I've renamed it "Silver Linings" and the narrow inner border is a lightly metallic silver gray I bought to represent Seattle January skies. While there are some lightly metallic fabrics in the bed of the quilt, in the border I brought in some very silver/heavily silvered prints. I really liked Bonnie's border overall, to emphasis the mirror image/V shapes I used a consistent fabric near the middle of each diagonal.While it is not my favorite project and last year was not my favorite year, I'm already feeling fonder towards it now that I'm done. I'm happy with the workmanship, I'm ok with my fabric selections. Glad we didn't waste a ton of fabric and effort like last year. It's just something I would never have chosen to do had I seen the outcome first. But part of the point of these mysteries for me is to do something I don't ordinarily do. Have to admit, I had a pretty good idea ahead of time just by knowing Bonnie's style and the color selections and certainly I saw the reveal before I was done with the piecing or even started the sashing.

I based my colors on the picture from my front door. My sense of green is much darker than Bonnie's. We don't have much of the scarlet fall maples, more the darker ones that are red all year 'round. If you look closely though you will see a red car and even some orange pumpkins in my neighbor's yard. My reds tended towards wine and featured black. Her yellow to gold started out as butterscotch for me and some of them probably would have been happy as orange in Bonnie's quilt. She used an orange/pumpkin color which I knew I didn't have enough of in stash so I used rust-to-brown instead (rust, it's another Seattle/rain thing). I was concerned from the beginning that my Red and Rust were too close, but like so many other things, it isn't one of my concerns now and feel the values work well together more as one unit than two.

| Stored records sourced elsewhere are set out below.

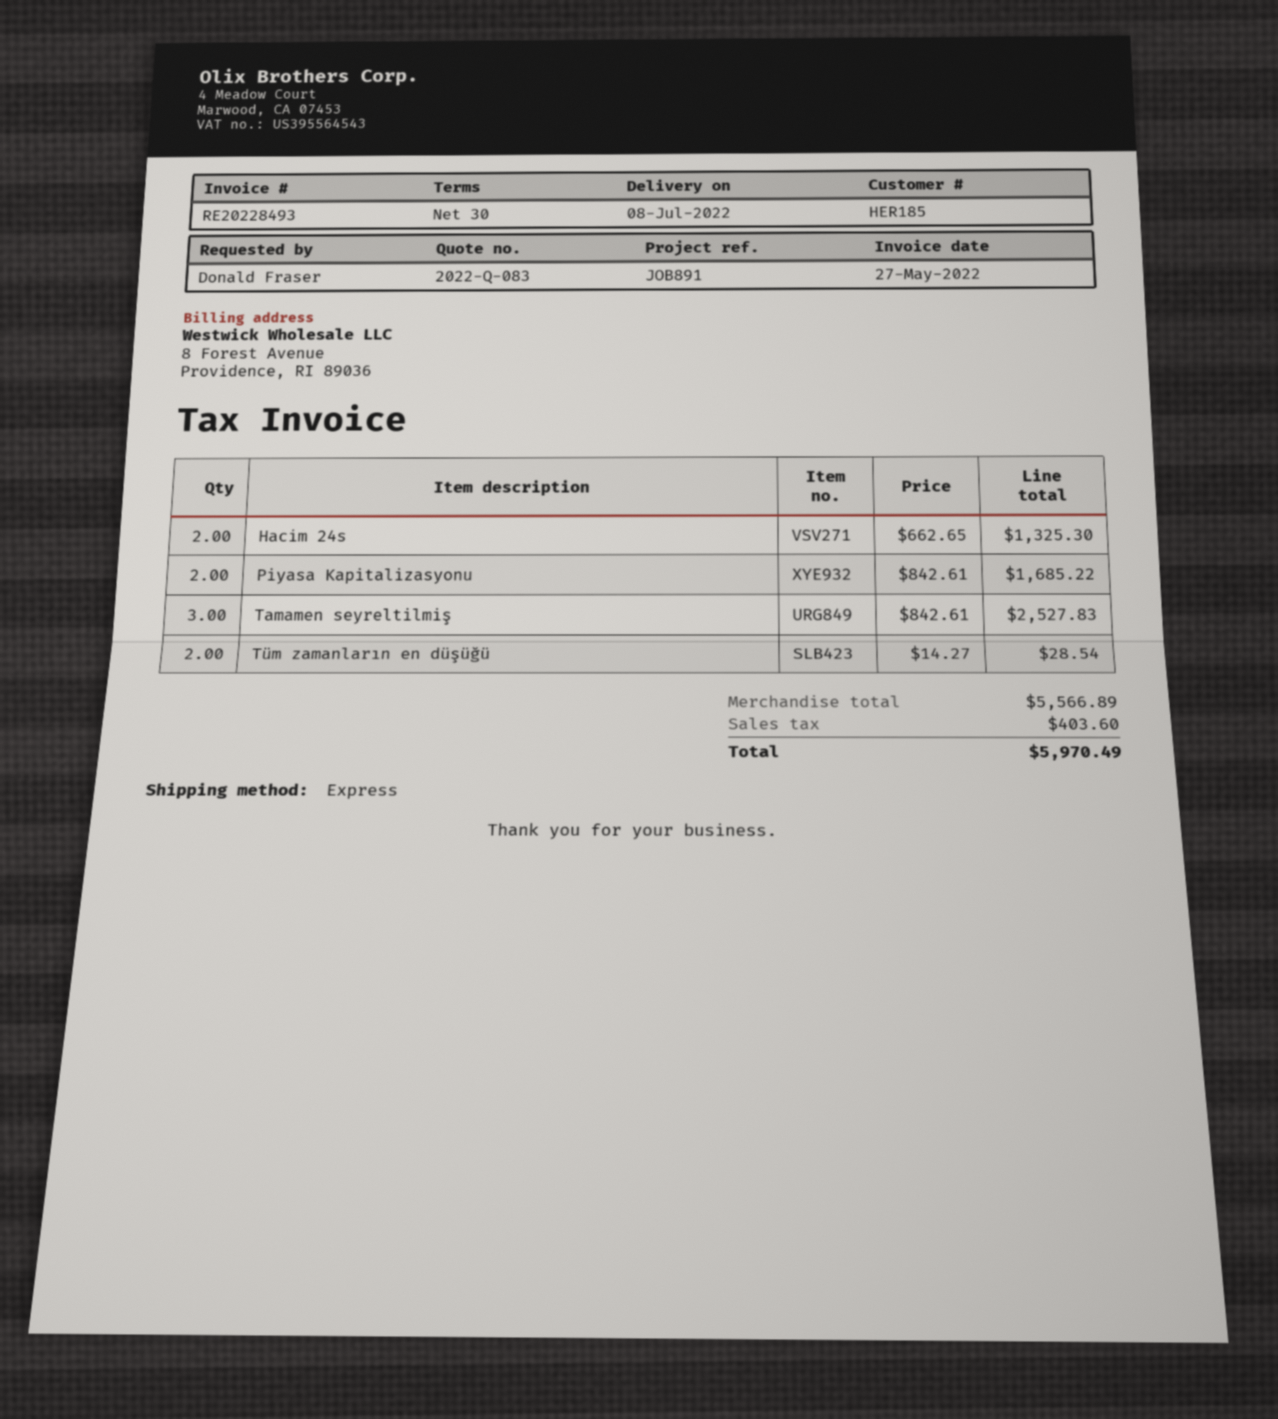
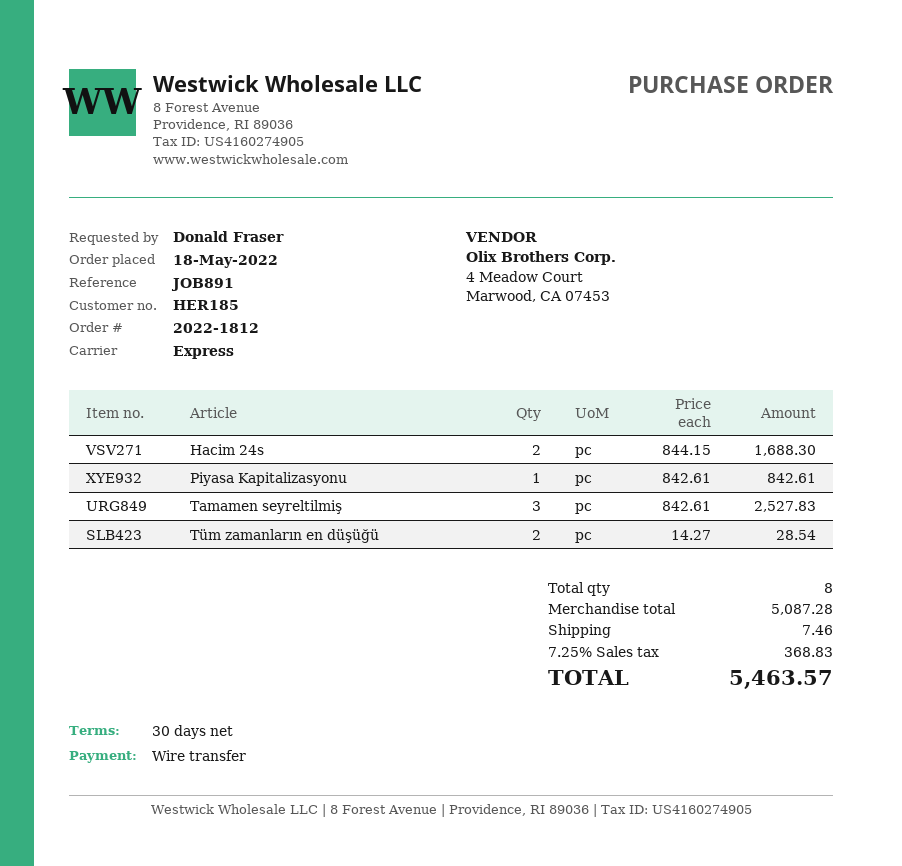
Hacim 24s: 2 x 662.65 = 1325.30 -> 2 x 844.15 = 1688.30
Piyasa Kapitalizasyonu: 2 x 842.61 = 1685.22 -> 1 x 842.61 = 842.61
subtotal: 5566.89 -> 5087.28
shipping: none -> 7.46
tax: 403.60 -> 368.83
total: 5970.49 -> 5463.57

But the other day as the blocks were done and the hubby and I were driving towards Issaquah the back way (a rural twisty 2-lane instead of multi-lane 405 to I-90), with the weather (rain of course) and colors outside it was exactly my quilt, especially with the photinia starting to put out fresh red leaves before they turn green. I always knew this project would be fall/winter in Seattle and I've captured that. As I've worked through the project and my inner winter of discontent, Spring has come along with daffodils here and there and they are in the quilt too (lol mostly the "Bonnie" colors I put in, but there you go).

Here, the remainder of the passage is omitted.